TOPLUMSAL AKTİVİTELER
Şu anda laboratuvarlarında down sendrom testleri, tüberküloz araştırmasında kullanılan sistem gibi çok az laboratuvarda olan testler ve tahlillerin yapıldığını söylüyor. Tahlil ve laboratuvar konusunda bilimsel ve eğitici yayınlara da önem veriyor.

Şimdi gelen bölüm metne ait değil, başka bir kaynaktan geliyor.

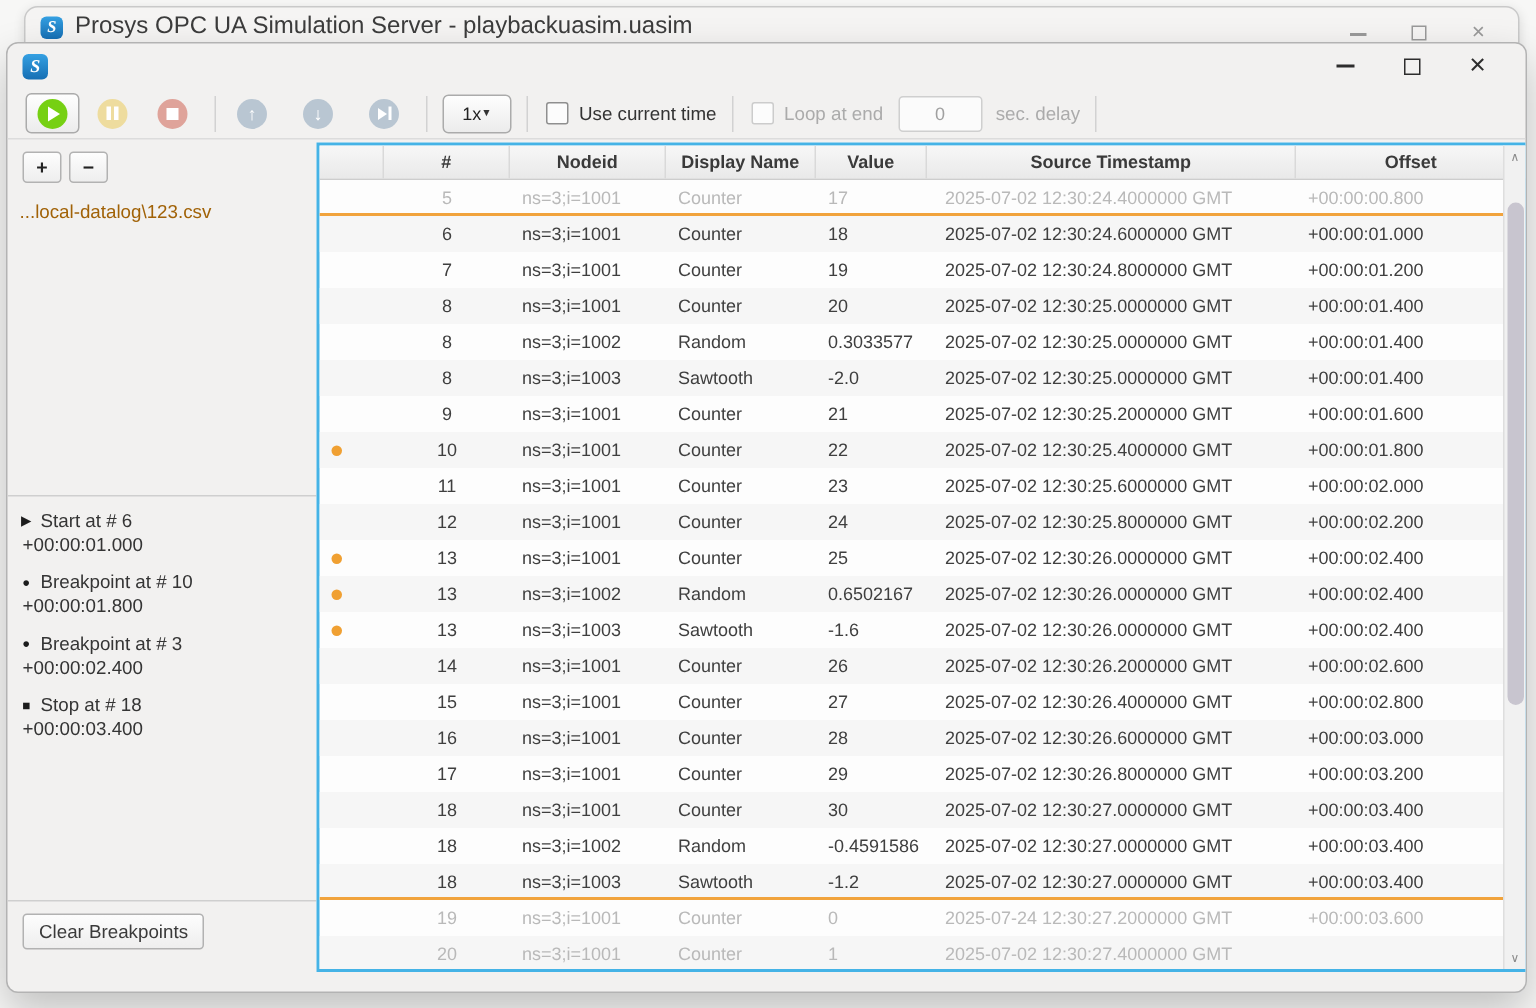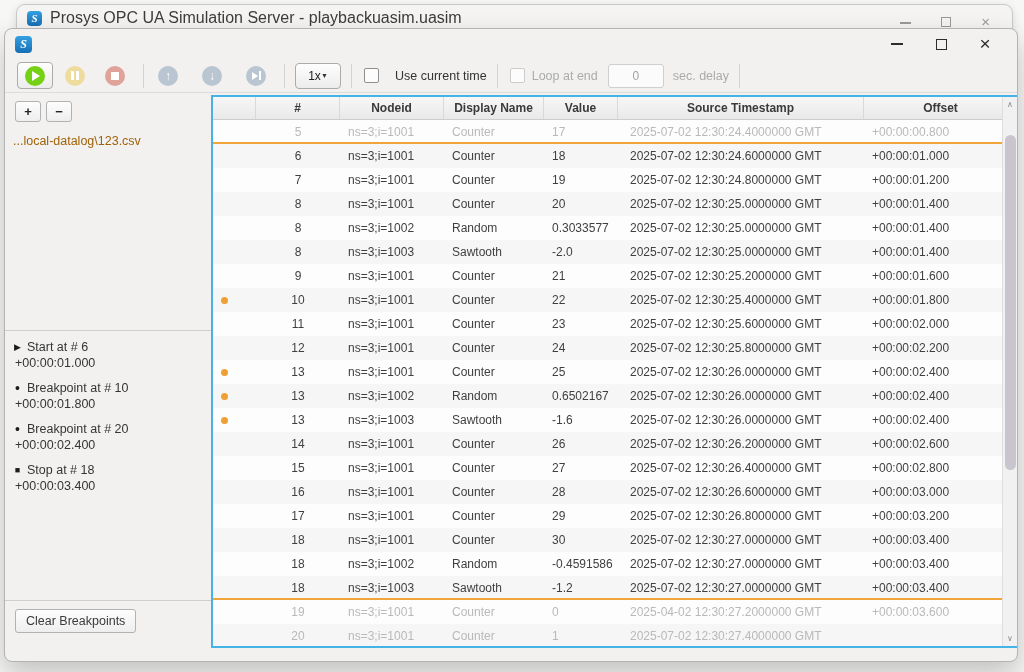"Use current time" span.clabel { margin-left: 16px -> 7px }
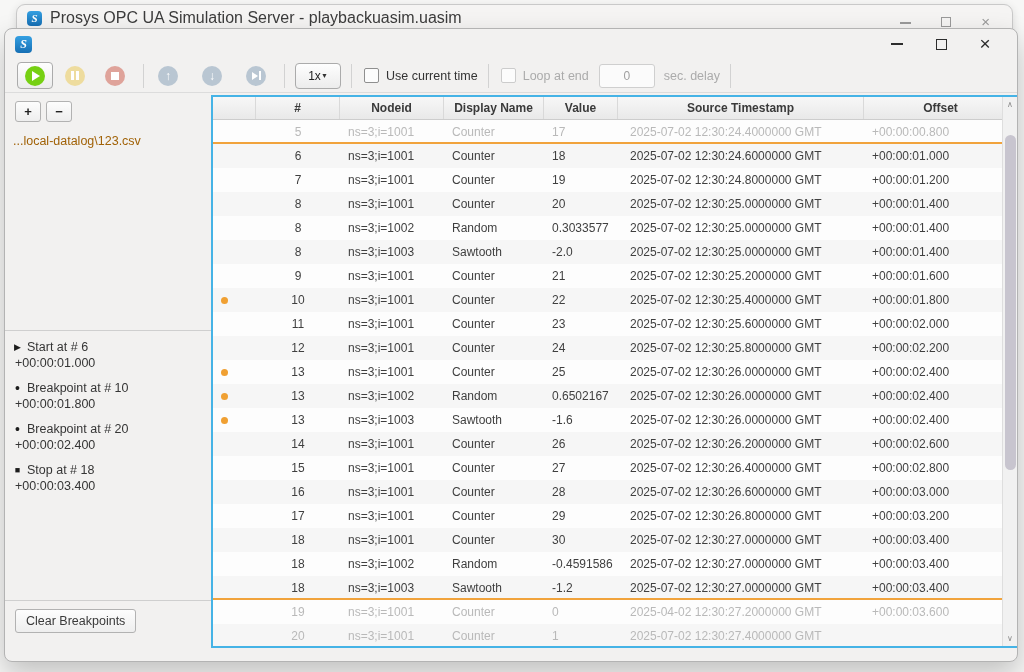"Breakpoint at # 20" span.mtext { text: 20 -> 3 }
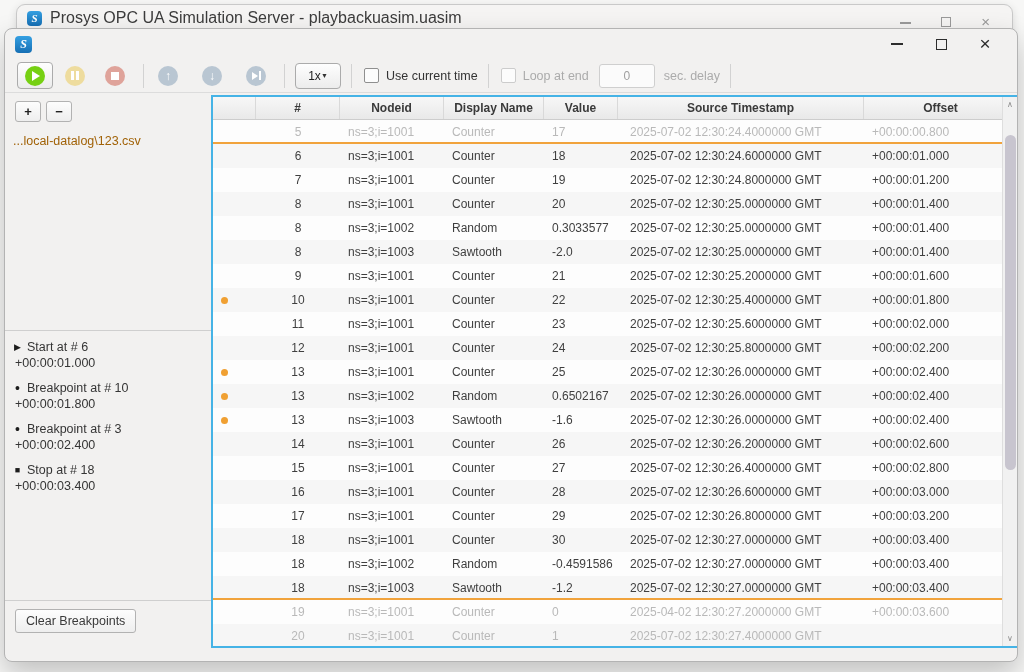"2025-04-02 12:30:27.2000000 GMT" span.c { text: 2025-04-02 -> 2025-07-24 }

Göktaş, toplumsal aktiviteler düzenlediklerini de anlatıyor. Geleneksel hale getirdikleri 'sağlıklı yaşam yürüyüşünü' geçen hafta gerçekleştirmişler. Bundan sonra da periyodik olarak bu yürüyüşleri devam ettirmeyi planlıyorlar. Kaliteyi ve güvenilirliği bozmadan laboratuvar hizmetlerinin daha ekonomik hale gelmesinin yollarını aradıklarını dile getiriyor. Göktaş'ın tıp alanına girmesi bir hayli ilginç olmuş. Küçüklüğünde kimya mühendisliğiyle ilgilenmiş. Hep bir şeyler icat edebileceği bir meslek istemiş. Hatta bir ay kadar da kimya mühendisliği eğitimi almış. Üniversite sınavında parasız yatılı olarak o zamanlar var olan Robert Kolej Yükseokulu'nda Kimya Mühendisliği Bölümü'nü kazanmış. Bir ay devam ettiği bu okulu boykot nedeniyle bırakarak, kaydının son gününde Hacettepe Üniversitesi Tıp Fakültesi'ne yazılmış. Çocukluk hayallerini bir kalemde silen Göktaş, annesinin çok istediği doktorluk mesleğini seçmiş. Ama, araştırmacı özelliğinin getirdiği, kimya alanına yakın olan İnfeksiyon Hastalıkları ve Mikrobiyolojiyi seçmiş. Laboratuvar alanının da biyokimya ve mikrobiyolojiye yakın olduğunu söylüyor.
Göktaş, şu anki sağlık sisteminin hantallığını, şeffaf olmaması ve rekabete dayanmamasına bağlıyor. Türkiye'de sağlık sisteminin doğru yapılanması, topluma yararlı ve üretken hale gelmesi için de öneriler geliştirme çalışması içinde bulunuyor.
12-14 SAAT ÇALIŞIYOR
Monoton olmayan, yaratıcı, araştırmaya dayanan alanlara her zaman ilgi duyduğunu söyleyen Doç. Dr. Paşa Göktaş, tam bir işkolik. Sürekli yoğun bir çalışma temposunda olmuş. Günde 12-14 saatini çalışmaya ayırıyor. İş dışındaki vaktinin çoğunun da yine işe yönelik araştırma ve okuma ile geçtiğini anlatıyor. Gençlere araştırmacı olmaları, disiplinli ve düzenli çalışmaları tavsiyesinde bulunuyor. İşini severek ve ciddiye alarak yapanların, başarıyı beraberlerinde getireceğine inanıyor.